Prerequisites: A CUDA-capable GPU

Latest Release

pip install --extra-index-url=https://pypi.nvidia.com cudf-cu11 cugraph-cu11
pip install adbcug-adapter

Current State

pip install --extra-index-url=https://pypi.nvidia.com cudf-cu11 cugraph-cu11
pip install git+https://github.com/arangoml/cugraph-adapter.git

Quickstart

Open In Colab

import cudf
import cugraph

from arango import ArangoClient
from adbcug_adapter import ADBCUG_Adapter, ADBCUG_Controller

# Connect to ArangoDB
db = ArangoClient().db()

# Instantiate the adapter
adbcug_adapter = ADBCUG_Adapter(db)

ArangoDB to cuGraph

#######################
# 1.1: via Graph name #
#######################

cug_g = adbcug_adapter.arangodb_graph_to_cugraph("fraud-detection")

#############################
# 1.2: via Collection names #
#############################

cug_g = adbcug_adapter.arangodb_collections_to_cugraph(
    "fraud-detection",
    {"account", "bank", "branch", "Class", "customer"},  #  Vertex collections
    {"accountHolder", "Relationship", "transaction"},  # Edge collections
)

cuGraph to ArangoDB

#################################
# 2.1: with a Homogeneous Graph #
#################################

edges = [("Person/A", "Person/B", 1), ("Person/B", "Person/C", -1)]
cug_g = cugraph.MultiGraph(directed=True)
cug_g.from_cudf_edgelist(cudf.DataFrame(edges, columns=["src", "dst", "weight"]), source="src", destination="dst", edge_attr="weight")

edge_definitions = [
    {
        "edge_collection": "knows",
        "from_vertex_collections": ["Person"],
        "to_vertex_collections": ["Person"],
    }
]

adb_g = adbcug_adapter.cugraph_to_arangodb("Knows", cug_g, edge_definitions, edge_attr="weight")

##############################################################
# 2.2: with a Homogeneous Graph & a custom ADBCUG Controller #
##############################################################

class Custom_ADBCUG_Controller(ADBCUG_Controller):
    """ArangoDB-cuGraph controller.

    Responsible for controlling how nodes & edges are handled when
    transitioning from ArangoDB to cuGraph & vice-versa.
    """

    def _prepare_cugraph_node(self, cug_node: dict, col: str) -> None:
        """Prepare a cuGraph node before it gets inserted into the ArangoDB
        collection **col**.

        :param cug_node: The cuGraph node object to (optionally) modify.
        :param col: The ArangoDB collection the node belongs to.
        """
        cug_node["foo"] = "bar"

    def _prepare_cugraph_edge(self, cug_edge: dict, col: str) -> None:
        """Prepare a cuGraph edge before it gets inserted into the ArangoDB
        collection **col**.

        :param cug_edge: The cuGraph edge object to (optionally) modify.
        :param col: The ArangoDB collection the edge belongs to.
        """
        cug_edge["bar"] = "foo"

adb_g = ADBCUG_Adapter(db, Custom_ADBCUG_Controller()).cugraph_to_arangodb("Knows", cug_g, edge_definitions)

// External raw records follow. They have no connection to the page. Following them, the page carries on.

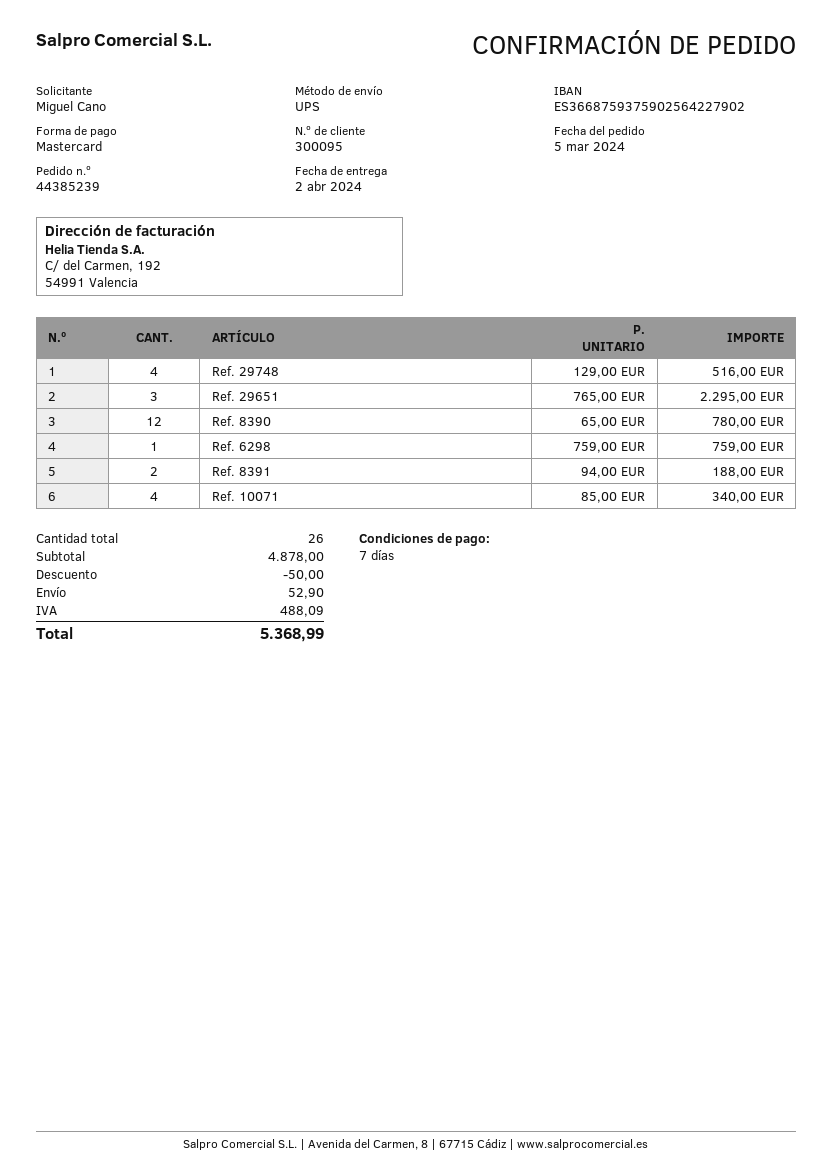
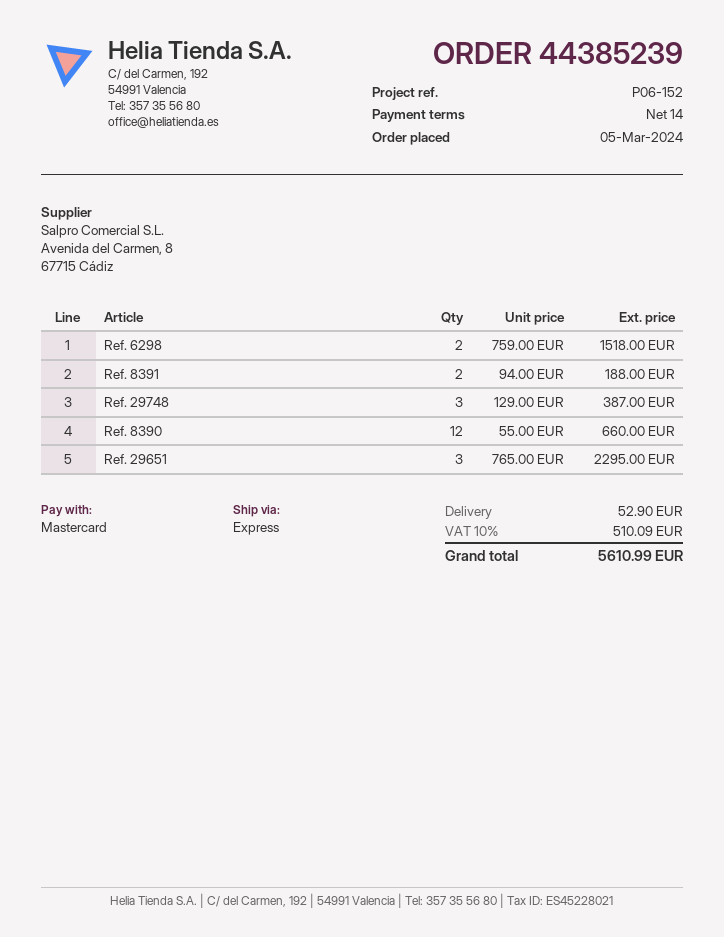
payment terms: 7 days -> 14 days
shipping method: UPS -> express
Ref. 29748: 4 x 129.00 = 516.00 -> 3 x 129.00 = 387.00
Ref. 8390: 12 x 65.00 = 780.00 -> 12 x 55.00 = 660.00
Ref. 6298: 1 x 759.00 = 759.00 -> 2 x 759.00 = 1518.00
Ref. 10071: 4 x 85.00 = 340.00 -> none
discount: 50.00 -> none
tax: 488.09 -> 510.09
total: 5368.99 -> 5610.99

###################################
# 2.3: with a Heterogeneous Graph #
###################################

edges = [
   ('student:101', 'lecture:101'), 
   ('student:102', 'lecture:102'), 
   ('student:103', 'lecture:103'), 
   ('student:103', 'student:101'), 
   ('student:103', 'student:102'),
   ('teacher:101', 'lecture:101'),
   ('teacher:102', 'lecture:102'),
   ('teacher:103', 'lecture:103'),
   ('teacher:101', 'teacher:102'),
   ('teacher:102', 'teacher:103')
]
cug_g = cugraph.MultiGraph(directed=True)
cug_g.from_cudf_edgelist(cudf.DataFrame(edges, columns=["src", "dst"]), source='src', destination='dst')

# ...

# Learn how this example is handled in Colab:
# https://colab.research.google.com/github/arangoml/cugraph-adapter/blob/master/examples/ArangoDB_cuGraph_Adapter.ipynb#scrollTo=nuVoCZQv6oyi

Development & Testing

Prerequisite: arangorestore, CUDA-capable GPU

  1. git clone https://github.com/arangoml/cugraph-adapter.git
  2. cd cugraph-adapter
  3. (create virtual environment of choice)
  4. pip install --extra-index-url=https://pypi.nvidia.com cudf-cu11 cugraph-cu11
  5. pip install -e .[dev]
  6. (create an ArangoDB instance with method of choice)
  7. pytest --url <> --dbName <> --username <> --password <>

Note: A pytest parameter can be omitted if the endpoint is using its default value:

def pytest_addoption(parser):
    parser.addoption("--url", action="store", default="http://localhost:8529")
    parser.addoption("--dbName", action="store", default="_system")
    parser.addoption("--username", action="store", default="root")
    parser.addoption("--password", action="store", default="")